È tempo di cambiare per dare una prospettiva di lungo termine al calcio italiano”, ha sentenziato Gravina aprendo la discussione in Consiglio dopo aver inviato un documento a tutti i presidenti delle componenti. Crisi economica e difficoltà gestionali hanno spinto il presidente federale a trovare soluzioni per cercare di uscire da una pericolosa impasse. D’altronde la riforma dei campionati è sempre stata centrale nel programma di Gravina.

Ma è chiaro che non sarà facile mettere d’accordo tutti. Per questo servirà cambiare lo statuto per evitare il meccanismo dei vincoli e dei blocchi che potrebbe trascinare la riforma in una palude. E poi bisogna scongiurare il rischio che il progetto si riveli una scatola vuota. Insomma servono coperture, innanzitutto economiche. (Leggi qui Riforme e cambio di format: venerdì gli stati generali).

DUE LEGHE PROFESSIONISTICHE

La riforma non sarà un ciclone che si abbatte all’improvviso sul calcio italiano spazzando via tutto. Si articolerà su diverse annualità e prevede la creazione, a partire dalla prossima stagione di una Serie C Elite (18 squadre, 2 promozioni e 3 retrocessioni) e di una D Elite (2 gironi da 18) per aggredire una delle criticità economiche più grandi per qualsiasi club: il salto di categoria.

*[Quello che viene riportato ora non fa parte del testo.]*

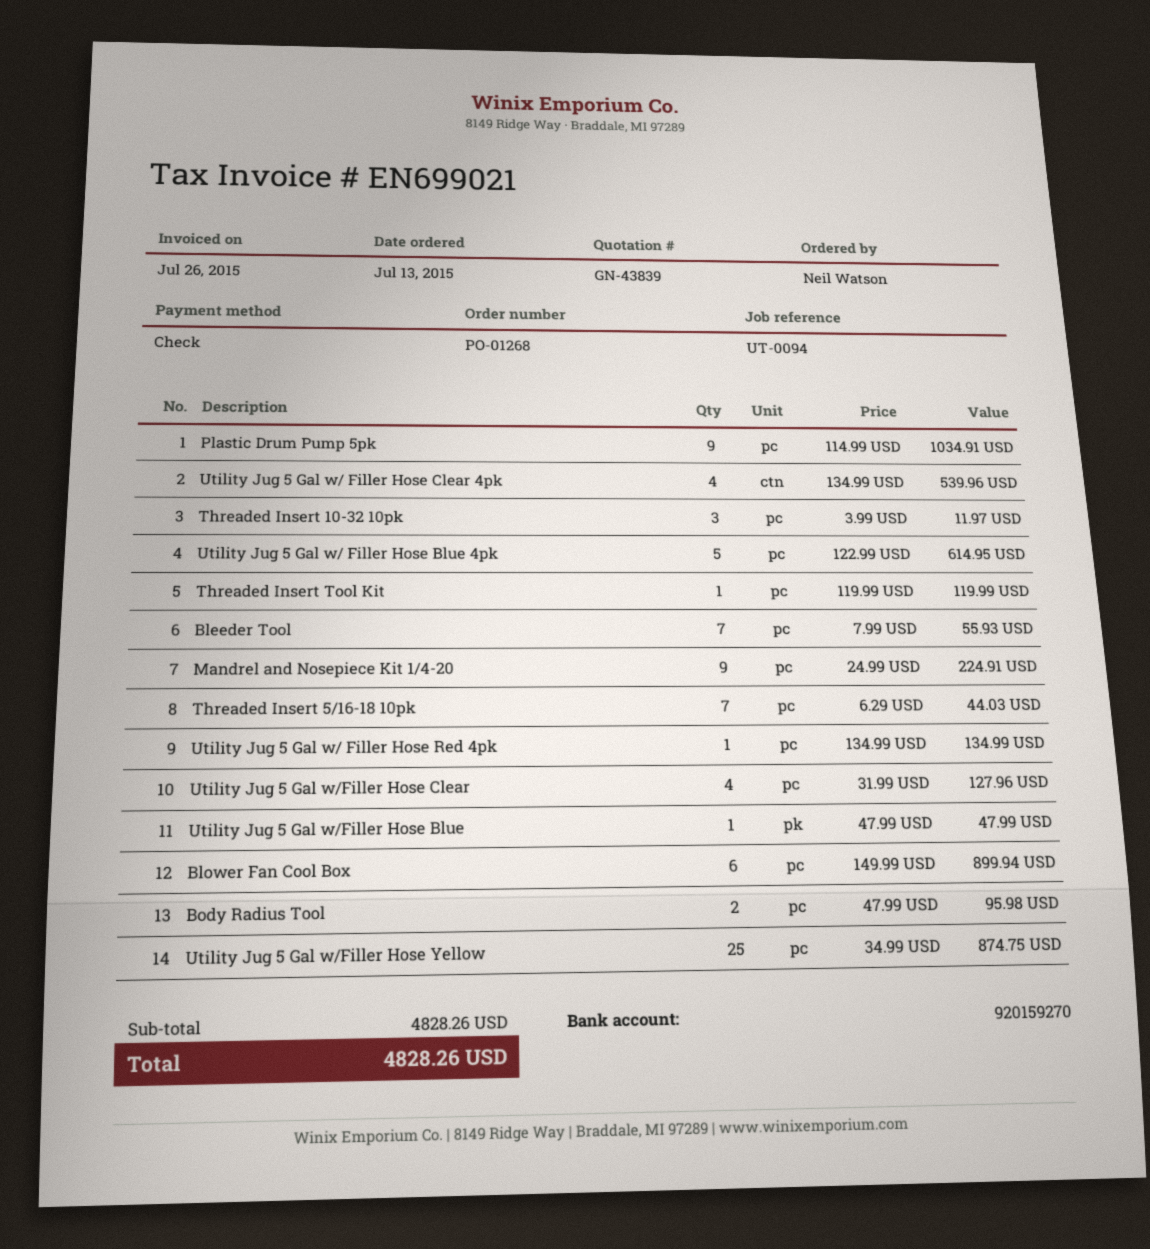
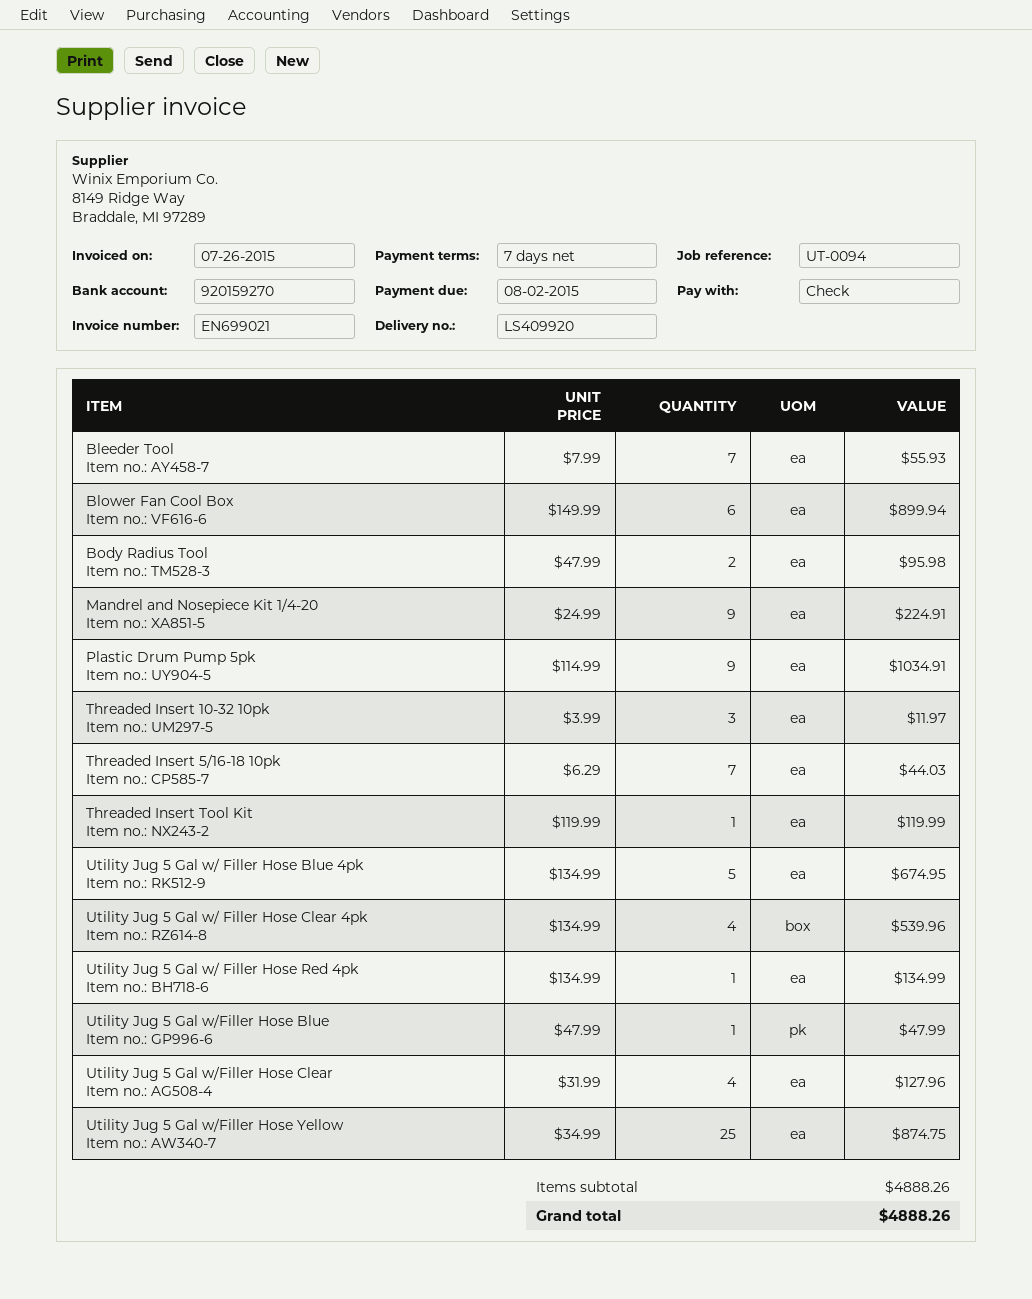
Utility Jug 5 Gal w/ Filler Hose Blue 4pk: 5 x 122.99 = 614.95 -> 5 x 134.99 = 674.95
subtotal: 4828.26 -> 4888.26
total: 4828.26 -> 4888.26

Consolidamento del sistema, controllo dei costi e una nuova suddivisione delle risorse sono i cardini del piano-Gravina. Con l’avvio della stagione 2024/2025 le Leghe professionistiche diventerebbero 2. La Serie A dovrebbe scendere a 18 squadre con 2 retrocessioni. Idem la Serie B con 2 promozioni ed altrettante retrocessioni. E qui potrebbero nascere i primi problemi.

Diversi club della massima serie non vedono di buon occhio il taglio delle squadre. Un concetto ribadito nell’ultima assemblea di Lega e confortato anche da quanto è accaduto in Spagna ed Inghilterra. E’ stato valutato infatti che con 2 società in meno si avrebbe una riduzione dei ricavi pari al 15-20% tra sponsor, biglietti e diritti tv. E poi la B accetterà una promozione in meno? Gravina sa benissimo che i veti incrociati potrebbero fermare tutto. Perciò ha annunciato che entro novembre convocherà un’assemblea straordinaria per modificare lo statuto e scardinare il principio dei vincoli e dei blocchi che a livello normativo impediscono l’approvazione di qualsiasi riforma.

GRAVINA NON DA’ I… NUMERI

Gabriele Gravina (Foto: Alessandra Serrano via Imagoeconomica)

Il numero uno della Figc è consapevole delle resistenze e per questo da buon diplomatico qual è non vuole forzare la mano. Ha spiegato però come la riforma non debba essere incentrata sul format dei campionati e sul numero delle società (a regime i club prof passerebbero da 100 a 90), ma sia quanto mai necessaria per ridurre la forbice nella ripartizione delle risorse tra le varie categorie.

Il dibattito sul numero di squadre non mi affascina. Lo dovranno decidere gli imprenditori del calcio. Quello che posso dire che il nostro sistema sta conoscendo una delle sue crisi più profonde e bisogna intervenire prima che sia troppo tardi – ha sottolineato nella conferenza stampa convocata subito dopo il Consiglio federale – Sono difficoltà che stanno mettono a dura prova diversi settori legati all’industria del calcio”.

SCATOLA VUOTA

Alla resa dei conti Gravina dovrà convincere le società che la sua riforma poggia su basi solide. Altrimenti sarà difficile far accettare modifiche profonde. La distribuzione più equa delle risorse deve attuarsi concretamente e non solo a parole. La riforma deve girare intorno a questo principio altrimenti diventerebbe la classica scatola vuota.

Ma serve un cambio di mentalità. Quante volte infatti la Serie A si è lamentata della mutualità? Eppure oggi alle categorie inferiori arrivano le briciole. E che dire delle uscite infelici di Lotito e De Laurentiis sulla presenza dei piccoli club in Serie A? Insomma serve crescere dal punto di vista culturale. E le istituzioni calcistiche devono fare la loro parte.

È necessario un cambio di passo per contribuire alla modernizzazione del sistema favorendo lo sviluppo del brand, gli investimenti sulle strutture e sui settori giovanili.